Problem description ▸
Without copying any picture, return all lines below exactly.

Version difference data ▸
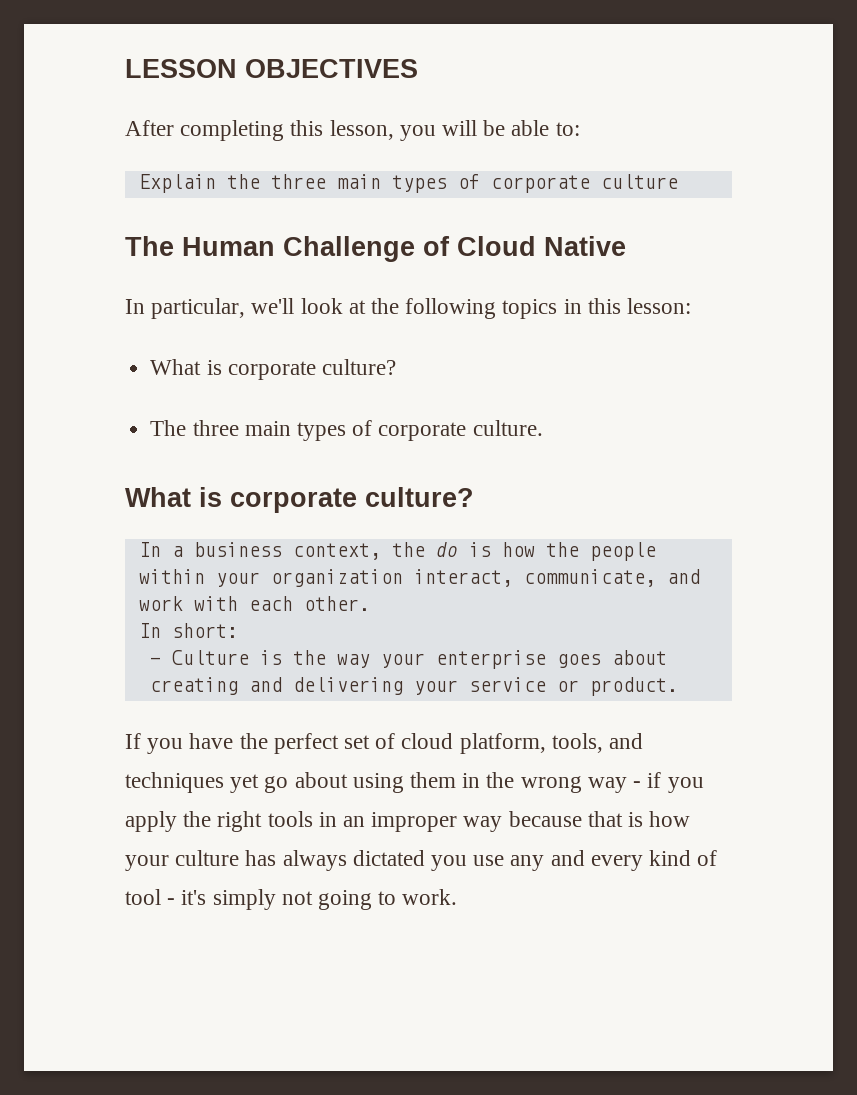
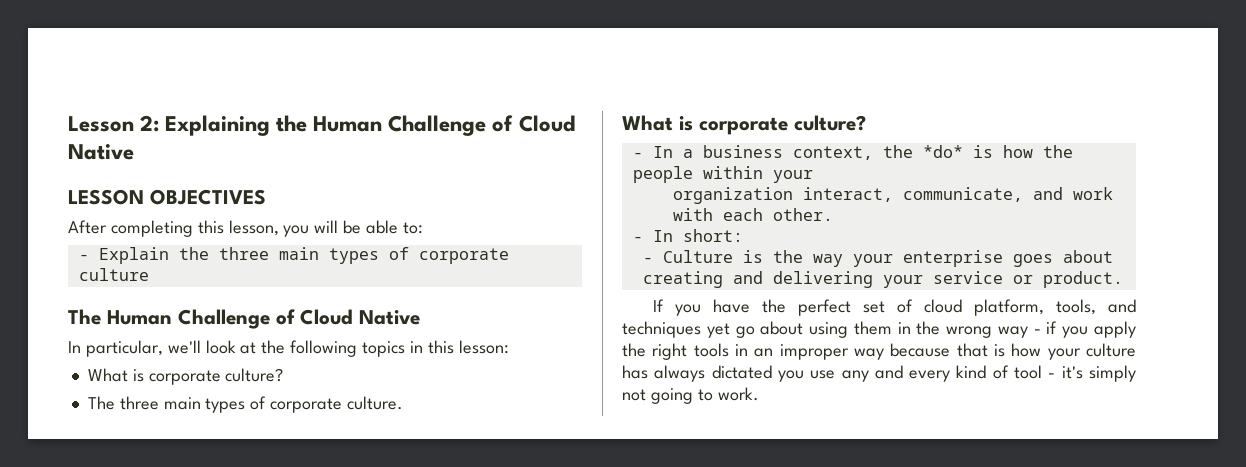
(125, 68) none -> [68,115,576,136] [68,144,134,160] Lesson 2: Explaining the Human Challenge of Cloud Native //
(580, 129) none -> [78,254,89,260] -
(474, 497) none -> [632,152,643,158] -
[435,542,458,557] do -> [922,145,963,158] *do*
(260, 579) none -> (813, 176) //
(370, 603) none -> [632,236,643,242] -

Output of the task ▸
(125, 68) none -> [68,115,576,136] [68,144,134,160] Lesson 2: Explaining the Human Challenge of Cloud Native //
(580, 129) none -> [78,254,89,260] -
(474, 497) none -> [632,152,643,158] -
[435,542,458,557] do -> [922,145,963,158] *do*
(260, 579) none -> (813, 176) //
(370, 603) none -> [632,236,643,242] -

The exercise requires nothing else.